The north was the most unruly part of England in the tenth and eleventh centuries. It was only brought into submission to Norman rule after it had undergone a terrible devastation from William the Conqueror, a devastation which must have closely resembled the harryings which the ancestors of its population had often inflicted on the unfortunate peasants of the south. Between Yorkshire and East Anglia came a third division of the Danelaw. Unlike the other two divisions, it had never formed a kingdom. It was known as the district of the "Five Boroughs," and derived its names from the five towns of Lincoln, Nottingham, Derby, Leicester and Stamford, round which its settlers had grouped themselves. It was this region, and especially its eastern portion, the modern Lincolnshire, which formed the real heart of Danish England. Nowhere are Danish place-names more numerous and nowhere did Danish customs in law and agriculture last longer. Its men showed little wish for political independence. Of the five boroughs themselves only Derby seems to have resisted the English advance under Edward the Elder and his sister. So long as their ancient customs were not threatened the men of this country were quite content to accept the rule of the king of the West Saxons, and, like the men of East Anglia, they gave little trouble to William of Normandy. Their acquiescence in any lord whom events might set over them meant that they played no distinctive pail in English history, but it saved them from devastation such as fell on the men of Yorkshire, and enabled them to preserve their ancient customs through all the wars of the eleventh century.

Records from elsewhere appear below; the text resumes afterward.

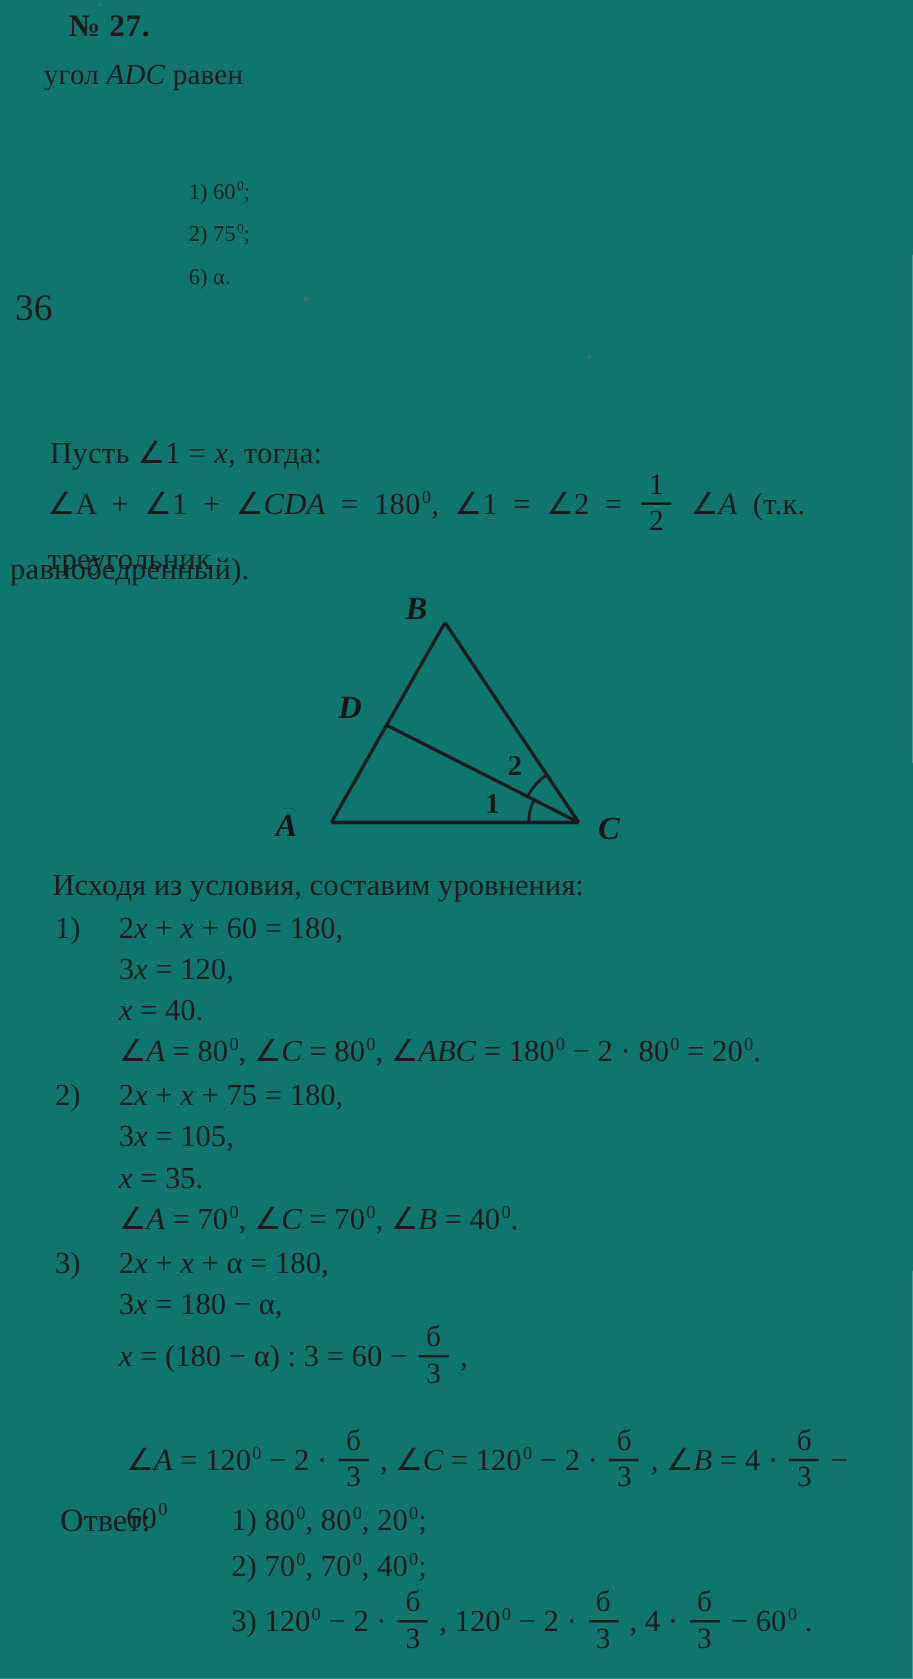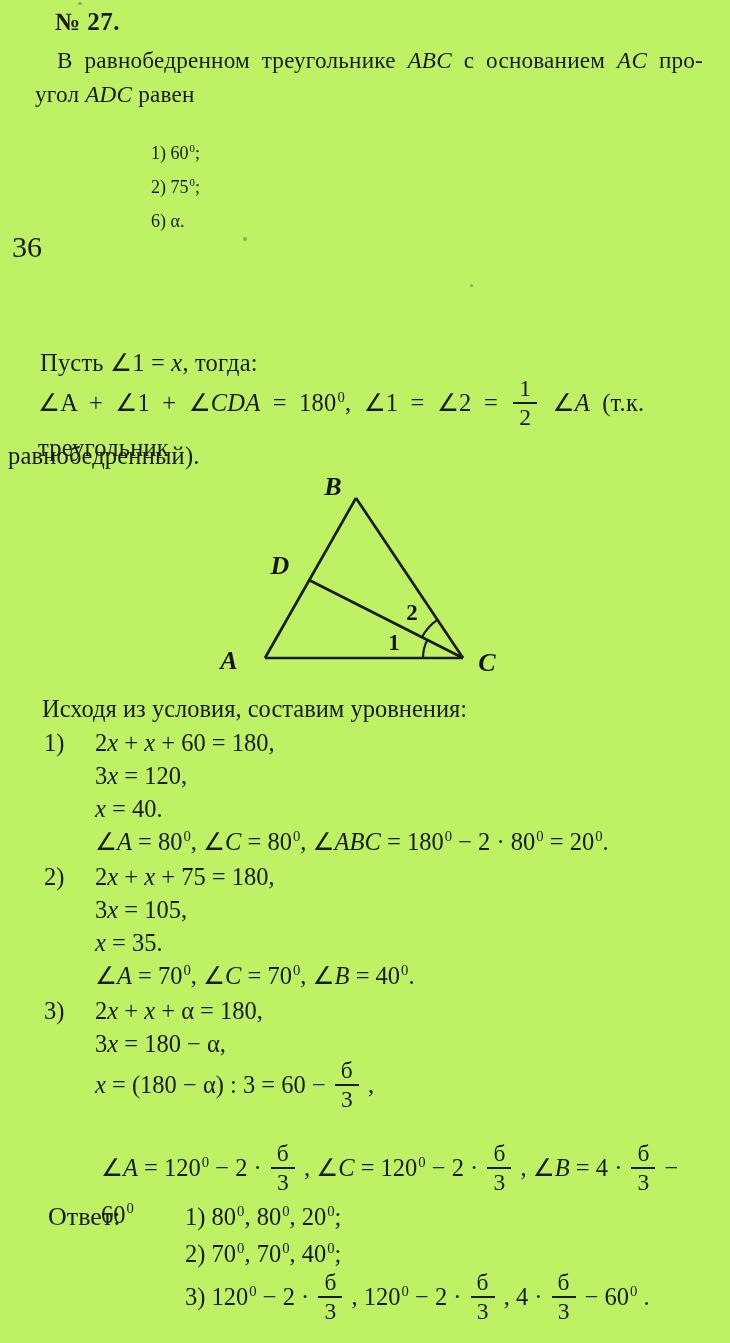--- a/index.html
+++ b/index.html
@@ -2,21 +2,21 @@
 <html><head>
 <meta charset="utf-8">
 <style>
   html,body{margin:0;padding:0;}
   body{
     width:730px;height:1343px;
     background:#ffffff;
     font-family:"Liberation Serif", serif;
     color:#1b1b1b;
   }
-  .page{position:relative;width:730px;height:1343px;background:#bef264;overflow:hidden;}
+  .page{position:relative;width:730px;height:1343px;background:#0f766e;overflow:hidden;}
   .abs{position:absolute;}
 
   .title{font-weight:bold;font-size:25px;letter-spacing:.5px;}
 
   .statement{font-size:23.2px;line-height:33.5px;letter-spacing:.2px;}
   .jline{text-align:justify;text-align-last:justify;}
   .ind{padding-left:22px;}
 
   .options{font-size:18px;line-height:34px;margin-left:38px;}
 
@@ -59,21 +59,20 @@
   .speckle{position:absolute;background:#6b6b6b;border-radius:50%;opacity:.55;}
 </style>
 </head>
 <body>
 
 <div class="page">
 
   <div class="abs title" style="left:55px;top:8px">№ 27.</div>
 
   <div class="abs statement" style="left:35px;top:44px;width:668px">
-    <div class="jline ind">В равнобедренном треугольнике <span class="it">ABC</span> с основанием <span class="it">AC</span> про-</div>
     <div>угол <span class="it">ADC</span> равен</div>
   </div>
 
   <div class="abs options" style="left:113px;top:136px">
     <div>1) 60<sup class="deg">0</sup>;</div>
     <div>2) 75<sup class="deg">0</sup>;</div>
     <div>6) α.</div>
   </div>
 
   <div class="abs pagenum" style="left:12px;top:230px">36</div>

The last Norwegian kingdom of York came to an end at the middle of the tenth century. Thirty years passed, and then Scandinavian raiders once more descended on England. In 981, seven ships' companies of pirates harried Southampton, and thenceforward the land was never free from attack until in 1016 a king of the 'Danes was accepted everywhere as sovereign. The story of these raids shows that, despite all that had been done by strong kings like Edward the Elder, Athelstan and Edgar, the land was still as open to raiders as it had been a hundred years before. A contemporary writer calls the Isle of Wight the "sanctuary" of the Danes. They on their side deliberately took risks to show their contempt for the levies of the shires. There was an English saying that if the Danes ever went to "Cwichelmeshlaew," the great barrow on the Berkshire Downs now called Scutchamer Knob, they would never get to sea again. In 1006, after harrying Hampshire and Berkshire, and burning Reading and Wallingford, the Danes out of bravado rode along the Downs to this barrow, and then turned southwards, passed unhindered by the walls of Winchester, and brought their plunder to the sea. To enemies like these the English could make no effective reply.

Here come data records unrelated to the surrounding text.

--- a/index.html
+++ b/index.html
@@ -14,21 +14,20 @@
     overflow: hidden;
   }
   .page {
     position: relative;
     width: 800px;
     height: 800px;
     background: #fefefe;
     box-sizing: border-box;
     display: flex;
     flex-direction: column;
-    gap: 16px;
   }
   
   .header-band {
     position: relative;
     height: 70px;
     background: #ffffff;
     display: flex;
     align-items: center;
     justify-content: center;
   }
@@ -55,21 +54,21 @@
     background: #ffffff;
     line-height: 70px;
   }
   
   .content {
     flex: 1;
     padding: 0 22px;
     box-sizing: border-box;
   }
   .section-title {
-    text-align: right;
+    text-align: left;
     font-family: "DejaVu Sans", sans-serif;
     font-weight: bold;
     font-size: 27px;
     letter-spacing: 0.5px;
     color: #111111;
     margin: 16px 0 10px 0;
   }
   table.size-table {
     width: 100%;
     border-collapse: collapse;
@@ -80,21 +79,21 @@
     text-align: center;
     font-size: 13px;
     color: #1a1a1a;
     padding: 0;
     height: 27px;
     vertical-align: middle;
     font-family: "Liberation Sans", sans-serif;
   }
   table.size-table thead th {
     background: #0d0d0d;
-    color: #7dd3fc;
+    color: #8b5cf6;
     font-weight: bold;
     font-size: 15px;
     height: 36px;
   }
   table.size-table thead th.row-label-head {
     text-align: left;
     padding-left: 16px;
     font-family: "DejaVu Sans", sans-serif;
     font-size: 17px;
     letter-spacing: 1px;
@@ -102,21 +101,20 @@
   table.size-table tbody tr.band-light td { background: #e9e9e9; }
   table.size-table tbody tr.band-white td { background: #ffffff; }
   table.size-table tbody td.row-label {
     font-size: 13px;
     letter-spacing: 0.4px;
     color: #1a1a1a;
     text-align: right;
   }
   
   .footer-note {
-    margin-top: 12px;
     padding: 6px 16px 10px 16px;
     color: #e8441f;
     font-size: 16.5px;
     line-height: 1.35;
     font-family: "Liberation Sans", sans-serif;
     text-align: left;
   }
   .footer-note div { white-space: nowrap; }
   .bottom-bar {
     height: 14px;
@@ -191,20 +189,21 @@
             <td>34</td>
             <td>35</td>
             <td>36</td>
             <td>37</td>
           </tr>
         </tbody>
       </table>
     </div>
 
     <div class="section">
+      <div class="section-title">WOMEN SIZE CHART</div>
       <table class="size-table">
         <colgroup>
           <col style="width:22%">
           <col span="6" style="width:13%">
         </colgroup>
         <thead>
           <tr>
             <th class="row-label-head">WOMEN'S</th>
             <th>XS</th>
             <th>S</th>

Sometmes the Danes were bought off by the payment of heavy tribute. Vast quantities of money of this date found in the Scandinavian countries show that the chroniclers who complain of this burden were not exaggerating its weight. At one time King Ethelred the Unready feared a rising of the Danes already settled in the country and ordered a massacre of them. How far his orders were carried out will never be known, but the sister of Swegn, king of Denmark, perished at this time, and King Ethelred gained an implacable enemy. Finally, the king received a large body of Danes into his service. They proved faithful to him, but King Swegn of Denmark resented the attraction of his own subjects into the allegiance of another king, and invaded England in the summer of 1013. He touched the English coast at Sandwich, then sailed northwards, passed up the Humber and Trent, and made his headquarters at Gainsborough. The men of Northumbria and of the Five Boroughs submitted quickly, then all the people north of Watling Street, and at last, after ravaging widely in the south, Swegn was accepted as king throughout England. His death in February 1014 gave opportunity for an English revival. Edmund Ironside, son of Ethelred, maintained an heroic resistance against Cnut (Canute), son of Swegn, but was defeated in a great battle at Ash-ingdon in Essex, and then agreed to a treaty by which he retained his ancestral kingdom of Wessex, while Cnut took the rest of England. Within a year Edmund died, and the undisputed reign of Cnut over all England began.